I attended the GigaOM Structure Data conference in New York in March, and starting with the applications is my first piece of advice after being enveloped in a Hadoop, Cloudera, Amazon Web Services and Splunk universe of acronyms and new buzzwords. I've got nine other items you need to include on your tech agenda.
1. Start with the applications
While big data is a hot term, it doesn't mean much unless you can use it to build your company's bottom line. What new applications could your company create if you could meld information outside your company's confines with your traditional internal product development process? Here are few examples.
- Spit. I'll credit Jack Norris, vice president of marketing at MapR Technologies with highlighting the efforts of Ancestry.com and 23andMe to add DNA results to the genealogy research company. Spit in a tube, mail it away and get the DNA ancestry results.
- Big data and health evaluation. Aetna's head of innovation Michael Palmer is in the forefront of health care reform that attempts to use big data to discover potential health problems before they become expensive, life-threatening events. Aetna and other health organizations have to tread a fine line between developing patient profiles, assuring privacy and getting people to act on the findings at an early stage. Palmer's project involves using patient data to develop new ways of preventing diabetes and heart attacks.

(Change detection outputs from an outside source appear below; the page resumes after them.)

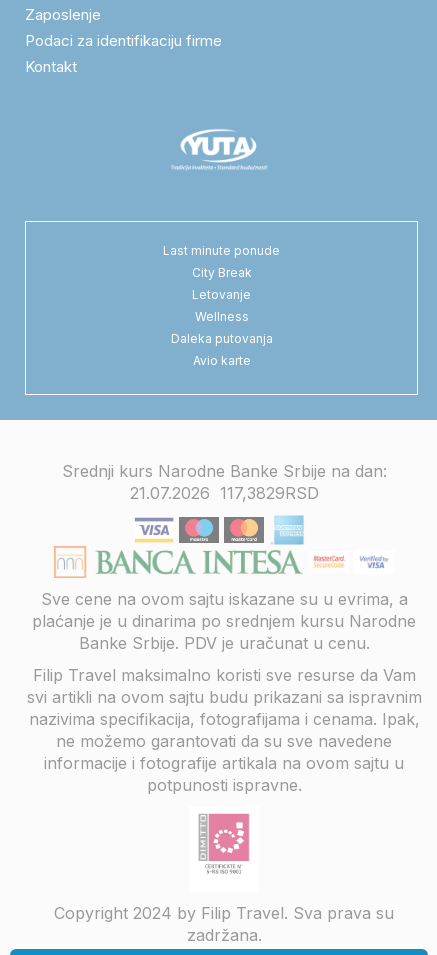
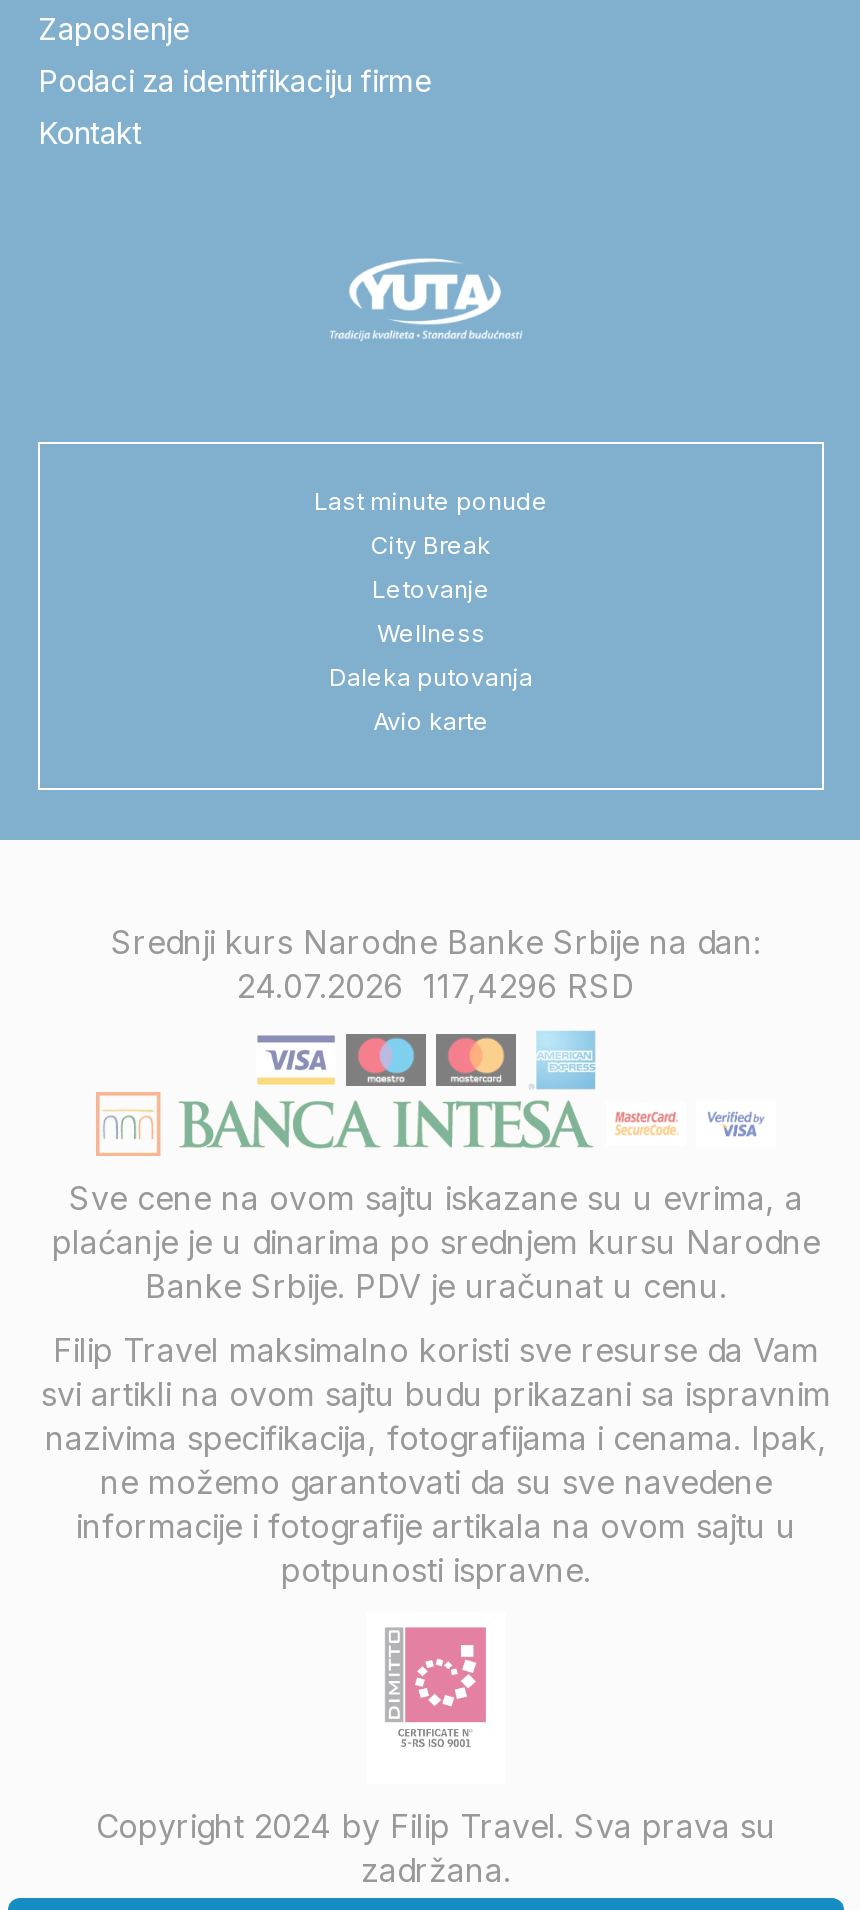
- 21.07.2026 117,3829 RSD
+ 24.07.2026 117,4296 RSD
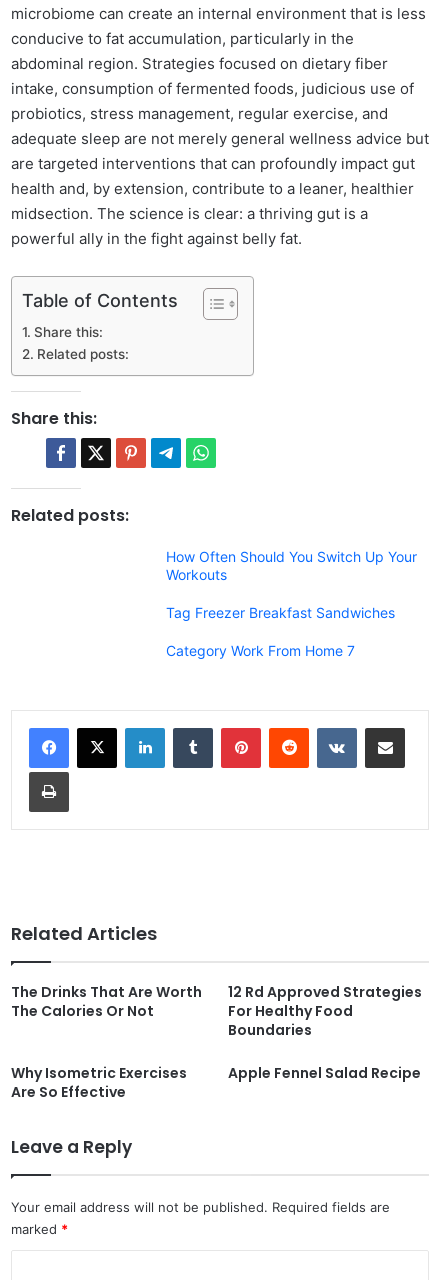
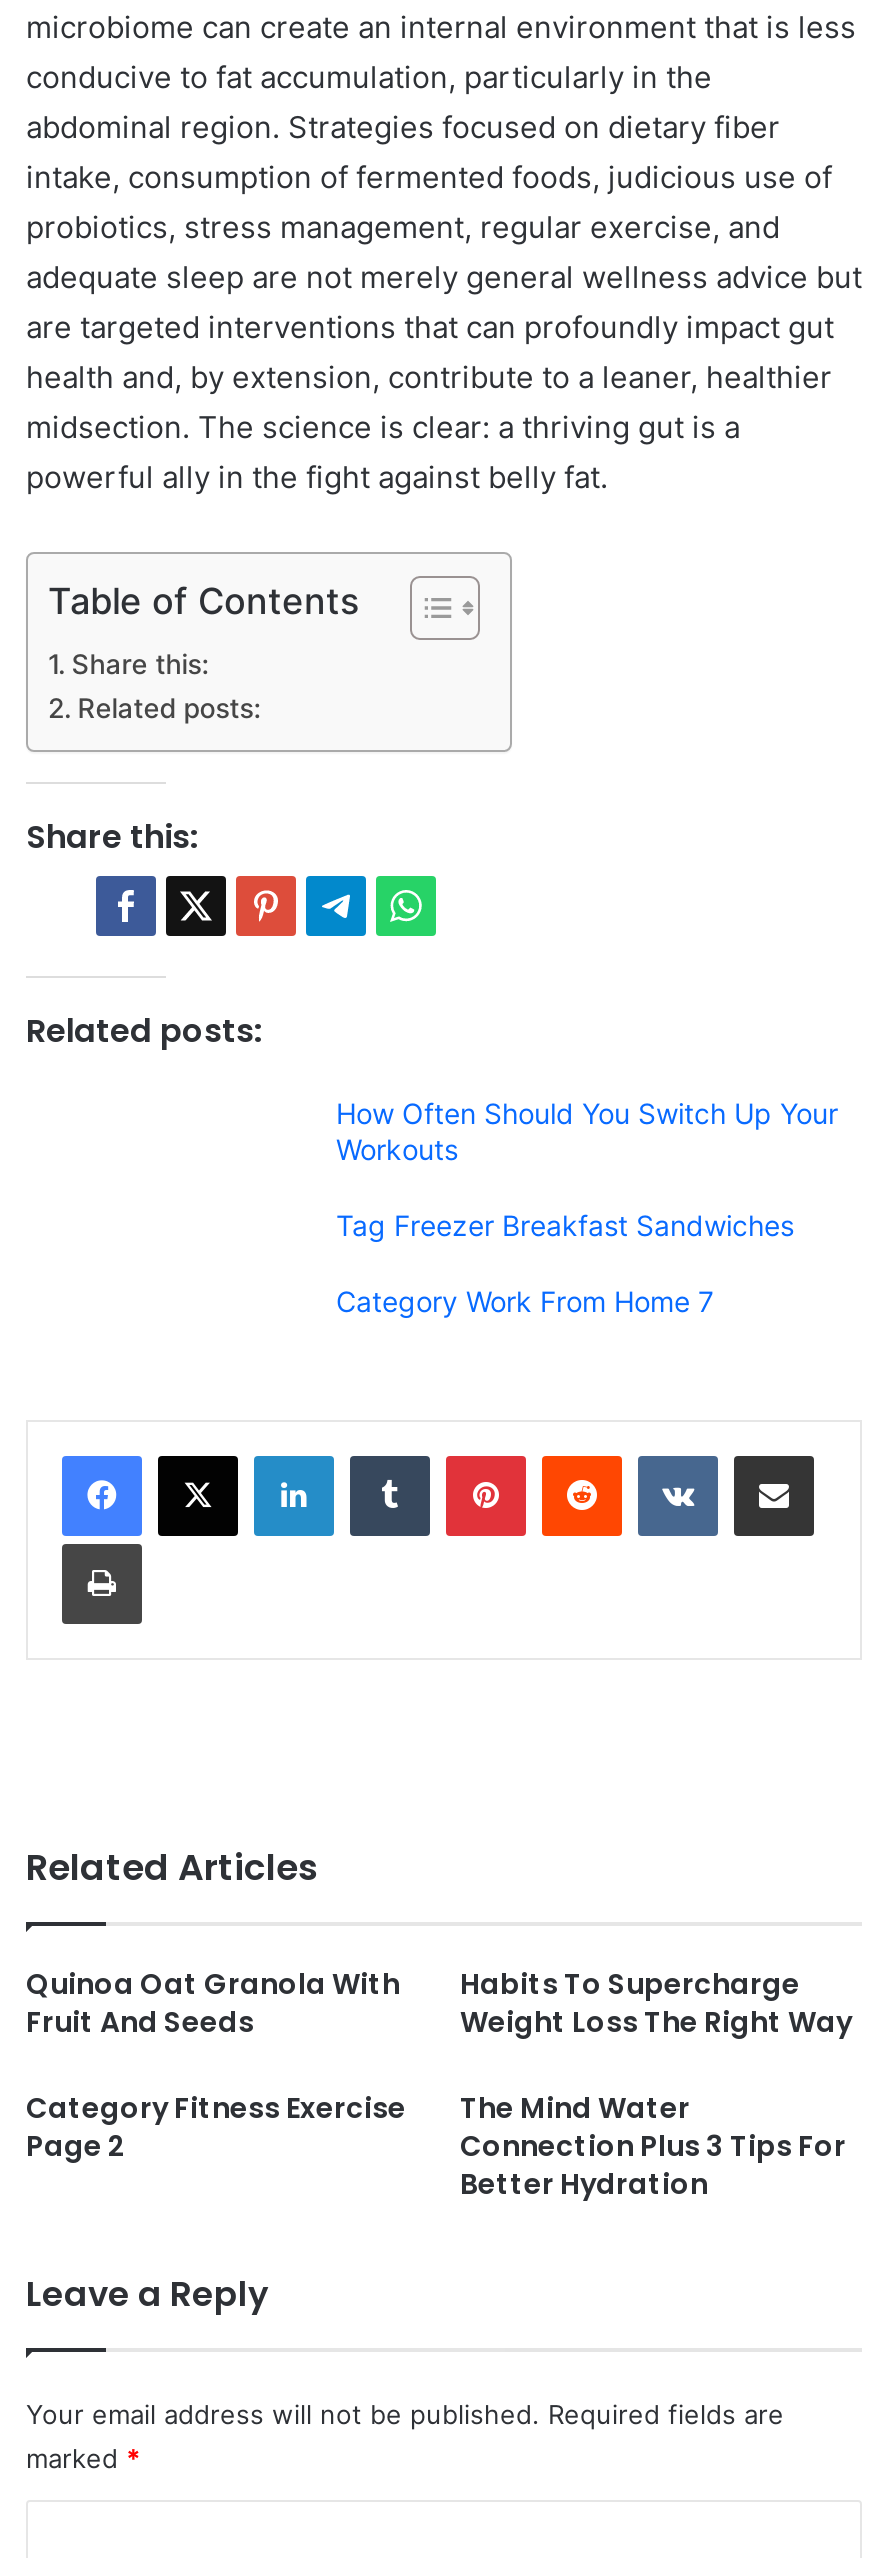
- The Drinks That Are Worth
- The Calories Or Not
+ Quinoa Oat Granola With
+ Fruit And Seeds

- 12 Rd Approved Strategies
- For Healthy Food
- Boundaries
+ Habits To Supercharge
+ Weight Loss The Right Way

- Why Isometric Exercises
- Are So Effective
+ Category Fitness Exercise
+ Page 2

- Apple Fennel Salad Recipe
+ The Mind Water
+ Connection Plus 3 Tips For
+ Better Hydration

The types of applications that big data enables are potentially company-altering. But you need a company structure that can think in new ways and encourage innovation before you get mired in a technology evaluation. Create the new application environment and then gather the tools to make it happen.
2. Think physical
Despite all the talk about the "Internet of Things," and the Google self-driving car, the physical world remains largely disconnected from the digital world. We still rely on passwords when biometric measures would be much better at assuring security. Did you realize your gait, the way you walk, may be the most secure identifier? I didn't either. But Ira Hunt, the CTO of the CIA, included that tidbit in a far-ranging discussion of big data, analytics and the difference between data and analysis. In any case, whether it is spit, driverless cars or smart cities, the action around big data is unfolding in big part where the physical and digital worlds intermix. Once the connection is made, the reverse is also true. Setting up data networks still involves a lot of manual effort and human intervention while software-defined networks at least hold the promise of allowing the network to keep up with real-time demand.
3. Go simple, but big
"Simple algorithms and lots of data trump complex models," said MapR's Norris. This may be the biggest story in big data. Creating simple queries over huge data sets can provide insights much more quickly and with more accuracy than trying to create sophisticated algorithms narrowed toward smaller samples. The scene completion process for Google's Street View (which removes offensive or embarrassing images and "fills in" the scene) went from using a complicated formula over about 150,000 photos to a simple formula, but with more than 1 million photos with vastly superior results, said Norris. The same process could apply to financial services, customer sentiment, weather forecasting or anywhere big data sets could be combined with a simple query process.